[Edit tracking data]
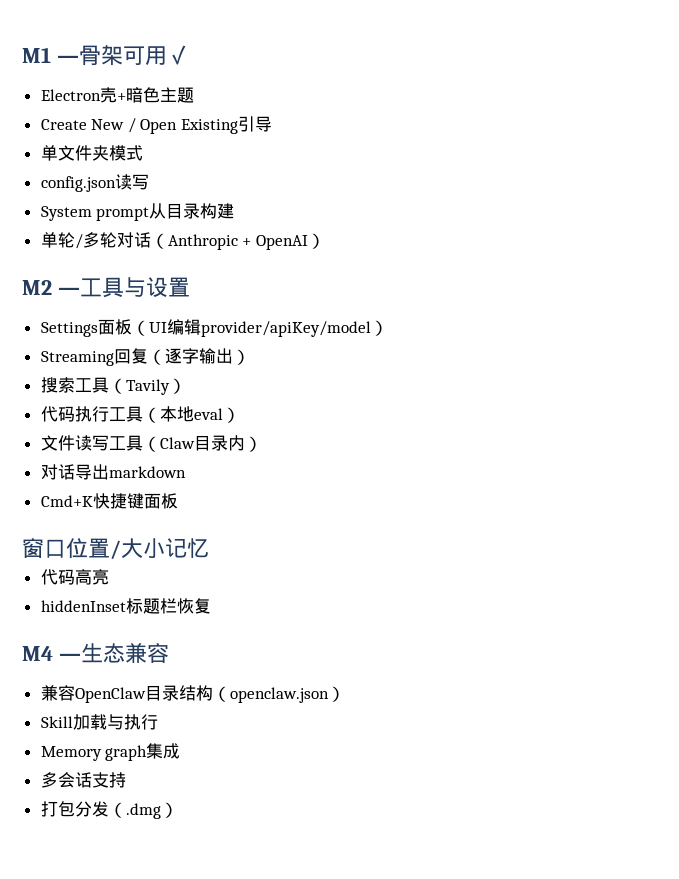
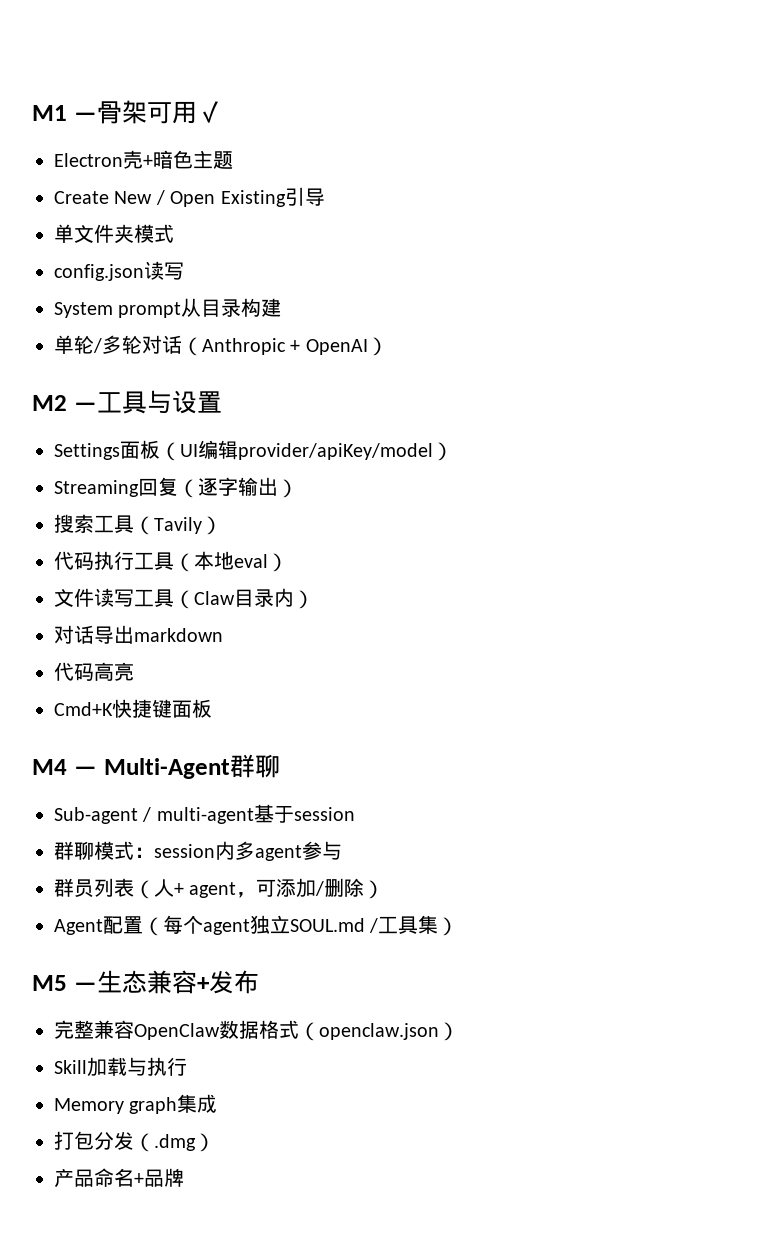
+ 代码高亮
- 窗口位置/大小记忆
- 代码高亮
- hiddenInset标题栏恢复
- M4 —生态兼容
- 兼容OpenClaw目录结构（openclaw.json）
+ M4 — Multi-Agent群聊
+ Sub-agent / multi-agent基于session
+ 群聊模式：session内多agent参与
+ 群员列表（人+ agent，可添加/删除）
+ Agent配置（每个agent独立SOUL.md /工具集）
+ M5 —生态兼容+发布
+ 完整兼容OpenClaw数据格式（openclaw.json）
- 多会话支持
+ 产品命名+品牌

Exercise instructions
Retype every entry above exactly, leaving out the pictures.

Result
+ 代码高亮
- 窗口位置/大小记忆
- 代码高亮
- hiddenInset标题栏恢复
- M4 —生态兼容
- 兼容OpenClaw目录结构（openclaw.json）
+ M4 — Multi-Agent群聊
+ Sub-agent / multi-agent基于session
+ 群聊模式：session内多agent参与
+ 群员列表（人+ agent，可添加/删除）
+ Agent配置（每个agent独立SOUL.md /工具集）
+ M5 —生态兼容+发布
+ 完整兼容OpenClaw数据格式（openclaw.json）
- 多会话支持
+ 产品命名+品牌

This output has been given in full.